About this exercise -
Give again only those lines from the start of the entries through the line holding "total: 3935.94 -> 3680.78", leaving them as they are.

Data for this exercise START

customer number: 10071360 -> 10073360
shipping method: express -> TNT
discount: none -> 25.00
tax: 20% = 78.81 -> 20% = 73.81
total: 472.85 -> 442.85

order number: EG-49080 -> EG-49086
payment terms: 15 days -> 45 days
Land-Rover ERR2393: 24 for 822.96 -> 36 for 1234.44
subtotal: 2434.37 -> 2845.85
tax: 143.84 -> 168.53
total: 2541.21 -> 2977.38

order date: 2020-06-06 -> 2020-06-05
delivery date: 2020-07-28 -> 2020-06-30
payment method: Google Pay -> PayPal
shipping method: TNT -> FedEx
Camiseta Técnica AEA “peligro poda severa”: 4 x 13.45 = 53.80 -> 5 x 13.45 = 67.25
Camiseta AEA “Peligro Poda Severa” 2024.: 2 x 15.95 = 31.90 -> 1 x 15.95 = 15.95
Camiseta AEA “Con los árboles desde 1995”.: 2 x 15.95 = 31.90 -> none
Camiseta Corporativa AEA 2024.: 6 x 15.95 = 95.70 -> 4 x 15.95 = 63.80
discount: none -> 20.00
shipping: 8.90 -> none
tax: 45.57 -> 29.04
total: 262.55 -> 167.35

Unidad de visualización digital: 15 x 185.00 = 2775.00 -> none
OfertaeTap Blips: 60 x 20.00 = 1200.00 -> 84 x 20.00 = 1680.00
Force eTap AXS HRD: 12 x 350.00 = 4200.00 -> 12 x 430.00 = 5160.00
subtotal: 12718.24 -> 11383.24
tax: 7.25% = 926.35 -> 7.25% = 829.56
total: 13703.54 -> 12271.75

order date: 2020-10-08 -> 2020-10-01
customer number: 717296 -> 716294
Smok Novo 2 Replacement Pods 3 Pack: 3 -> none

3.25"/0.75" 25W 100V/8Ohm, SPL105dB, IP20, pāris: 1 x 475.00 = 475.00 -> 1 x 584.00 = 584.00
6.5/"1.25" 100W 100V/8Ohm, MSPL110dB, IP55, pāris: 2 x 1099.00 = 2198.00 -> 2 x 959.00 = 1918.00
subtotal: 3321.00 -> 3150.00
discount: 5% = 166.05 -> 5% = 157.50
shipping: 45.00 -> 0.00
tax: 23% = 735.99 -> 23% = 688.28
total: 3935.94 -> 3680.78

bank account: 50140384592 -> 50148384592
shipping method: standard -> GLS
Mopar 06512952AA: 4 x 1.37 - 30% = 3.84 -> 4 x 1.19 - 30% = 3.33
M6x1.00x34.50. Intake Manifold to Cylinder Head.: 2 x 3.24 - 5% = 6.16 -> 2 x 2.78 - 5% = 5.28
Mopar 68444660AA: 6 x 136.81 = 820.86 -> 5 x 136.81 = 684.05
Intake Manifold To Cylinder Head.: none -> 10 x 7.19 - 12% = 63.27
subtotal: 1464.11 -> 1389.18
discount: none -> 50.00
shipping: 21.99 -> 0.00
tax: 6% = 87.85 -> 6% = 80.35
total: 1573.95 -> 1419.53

Data for this exercise END

Answer to the problem -
customer number: 10071360 -> 10073360
shipping method: express -> TNT
discount: none -> 25.00
tax: 20% = 78.81 -> 20% = 73.81
total: 472.85 -> 442.85

order number: EG-49080 -> EG-49086
payment terms: 15 days -> 45 days
Land-Rover ERR2393: 24 for 822.96 -> 36 for 1234.44
subtotal: 2434.37 -> 2845.85
tax: 143.84 -> 168.53
total: 2541.21 -> 2977.38

order date: 2020-06-06 -> 2020-06-05
delivery date: 2020-07-28 -> 2020-06-30
payment method: Google Pay -> PayPal
shipping method: TNT -> FedEx
Camiseta Técnica AEA “peligro poda severa”: 4 x 13.45 = 53.80 -> 5 x 13.45 = 67.25
Camiseta AEA “Peligro Poda Severa” 2024.: 2 x 15.95 = 31.90 -> 1 x 15.95 = 15.95
Camiseta AEA “Con los árboles desde 1995”.: 2 x 15.95 = 31.90 -> none
Camiseta Corporativa AEA 2024.: 6 x 15.95 = 95.70 -> 4 x 15.95 = 63.80
discount: none -> 20.00
shipping: 8.90 -> none
tax: 45.57 -> 29.04
total: 262.55 -> 167.35

Unidad de visualización digital: 15 x 185.00 = 2775.00 -> none
OfertaeTap Blips: 60 x 20.00 = 1200.00 -> 84 x 20.00 = 1680.00
Force eTap AXS HRD: 12 x 350.00 = 4200.00 -> 12 x 430.00 = 5160.00
subtotal: 12718.24 -> 11383.24
tax: 7.25% = 926.35 -> 7.25% = 829.56
total: 13703.54 -> 12271.75

order date: 2020-10-08 -> 2020-10-01
customer number: 717296 -> 716294
Smok Novo 2 Replacement Pods 3 Pack: 3 -> none

3.25"/0.75" 25W 100V/8Ohm, SPL105dB, IP20, pāris: 1 x 475.00 = 475.00 -> 1 x 584.00 = 584.00
6.5/"1.25" 100W 100V/8Ohm, MSPL110dB, IP55, pāris: 2 x 1099.00 = 2198.00 -> 2 x 959.00 = 1918.00
subtotal: 3321.00 -> 3150.00
discount: 5% = 166.05 -> 5% = 157.50
shipping: 45.00 -> 0.00
tax: 23% = 735.99 -> 23% = 688.28
total: 3935.94 -> 3680.78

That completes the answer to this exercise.